Both in peacetime and even more so in war, Winston Churchill constantly needed an overworked secretarial staff to help him maintain his prodigious output. The secretaries – as opposed to the principal private secretaries who were advisors – were almost all young women who took dictation in short hand and typed his correspondence, books, reports, articles, and speeches. The duties of these staff members could occasionally range beyond the secretarial to include serving as Churchill’s zoo keeper, managing his bills, hiring household staff, and, in the case of the long-serving Grace Hamblin destroying the much-hated Sutherland portrait of Churchill. Cita Stelzer, author of Dinner with Churchill, has published an entertaining account of the personal secretaries who worked for Churchill in Working with Winston: The Unsung Women behind Britain’s Greatest Statesman. Relying on the valuable oral histories recorded with the secretaries by the Churchill Archives, Stelzer includes chapters on Violet Pearman, Grace Hamblin, Kathleen Hill, Jo Sturdee, Marian Holmes, Elizabeth Gilliatt, Lettice Marston, Cecily Gemmell, Jane Portal, Doreen Pugh, Catherine Snelling, and Patrick Kinna, the lone male secretary that worked for Churchill.

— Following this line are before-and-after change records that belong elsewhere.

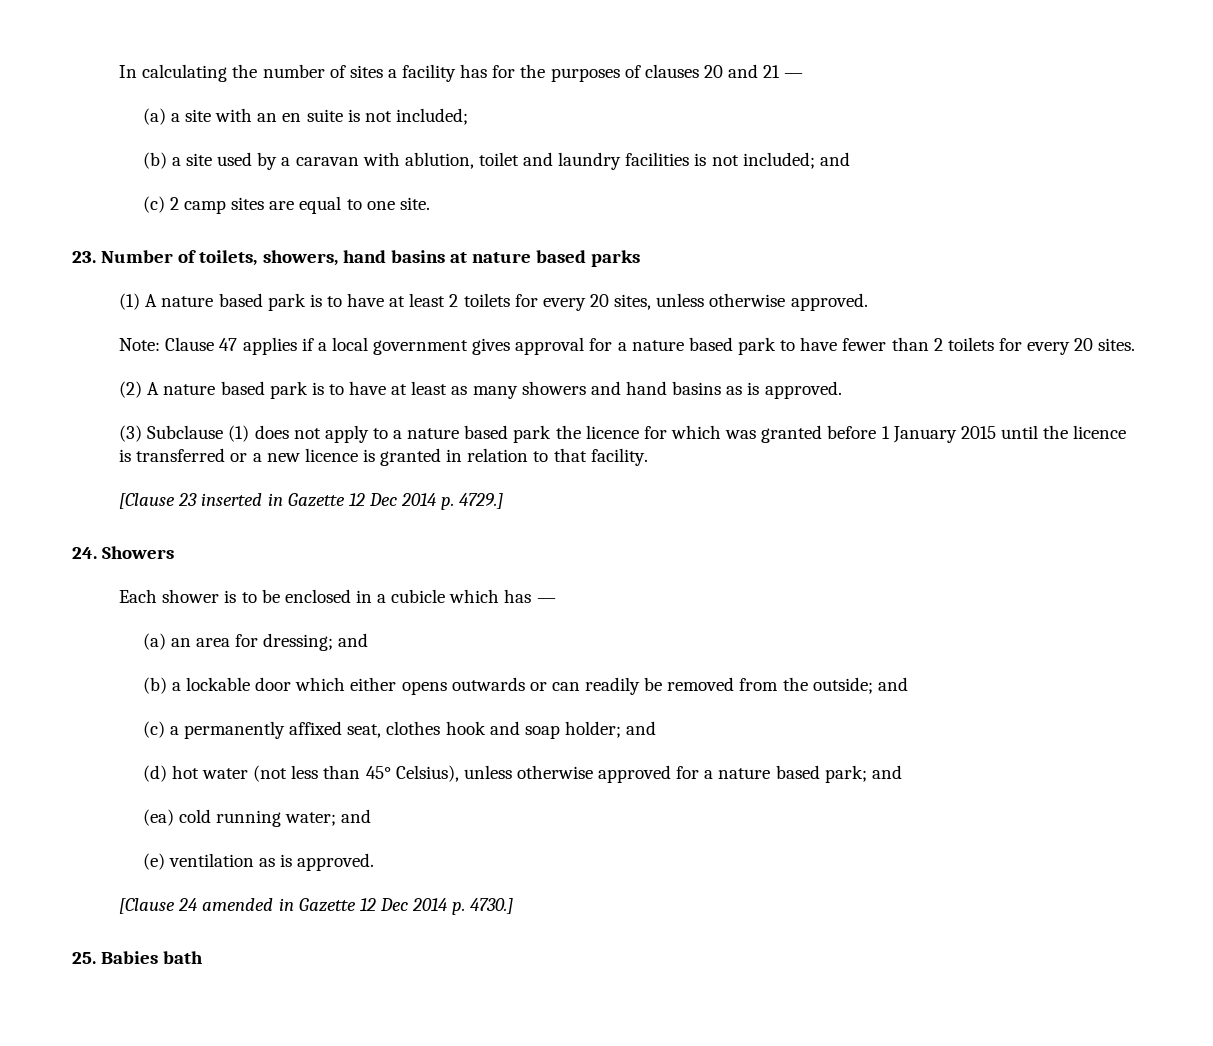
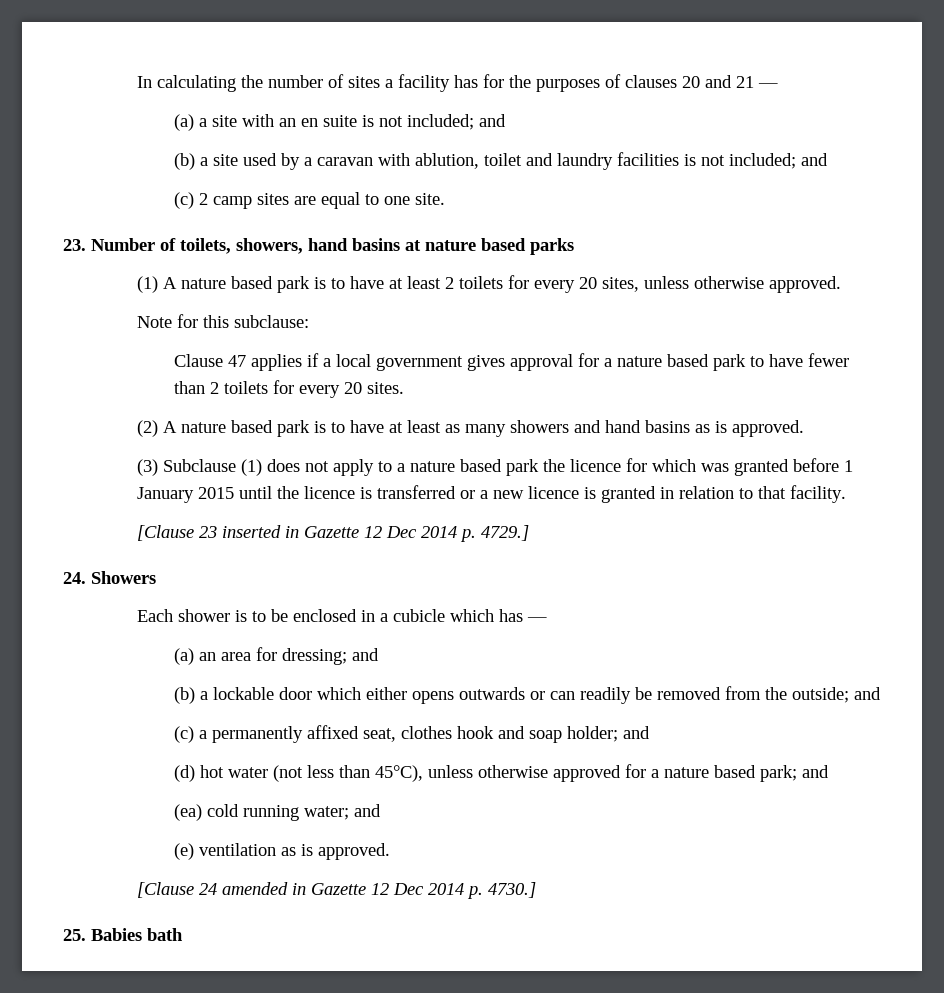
- (a) a site with an en suite is not included;
+ (a) a site with an en suite is not included; and
- Note: Clause 47 applies if a local government gives approval for a nature based park to have fewer than 2 toilets for every 20 sites.
+ Note for this subclause:
+ Clause 47 applies if a local government gives approval for a nature based park to have fewer than 2 toilets for every 20 sites.
- (d) hot water (not less than 45° Celsius), unless otherwise approved for a nature based park; and
+ (d) hot water (not less than 45°C), unless otherwise approved for a nature based park; and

Shining through in the memories of the secretaries as recounted in this volume is their admiration for Churchill. The work was, however, demanding and the schedule grueling. It was a high-pressure world with stressful conditions and heavy workloads and Churchill was not the easiest man to work for. Although adjudged by Stelzer not entirely inconsiderate with his staff, he could be impatient and bark and shout. Churchill “expected the surrounding world to adjust to him regardless of changing circumstances. And his personal staff did the adjusting.” The secretaries had to be always ready for a summons and took dictation from Churchill everywhere: cars, trains, planes, ships, walking in the garden, and even the bath. On occasions when Churchill realized he had been too rough on his secretaries – or it had been brought to his attention – he would seek to make amends with a gesture or compliment, never, however, an apology. The secretaries understood the importance of their work at the very highest level of the British government. The work was exciting and Churchill was charming and funny.
Stelzer provides much interesting insight into the relationship of Churchill and his secretarial staff. Although they accompanied him everywhere, including on holidays, they were never intimates. He never called them by their first names, nearly always just “miss,” and beyond the odd remark did not have personal conversations with them. As Jane Portal recalls, “I never had a conversation with him the whole time I worked with him. He wasn’t interested in me and I didn’t expect him to be.” Included alongside the eleven women in Working with Winston is Kinna, the only male shorthand typist in Churchill’s circle. At the start of the Second World War it was a rule that civilian women could not be exposed to the dangers and rigors of overseas trips and thus Kinna was held in reserve for such times. This convention was abandoned during the war and there was no hesitation about two female secretaries (Holmes and Layton) accompanying Churchill on the flying visit to Athens in December 1944 where there was on-going chaotic street fighting.
Churchill’s secretaries were expected to be discreet and anonymous to the extent that, as revealed in an anecdote from early in the Second World War, Kathleen Hill was airbrushed out of a photograph that was published in the newspapers of Churchill leaving his London home enroute to the Admiralty. With Working with Winston Stelzer has reversed that airbrushing and restored the secretaries to their proper place in Churchill’s story.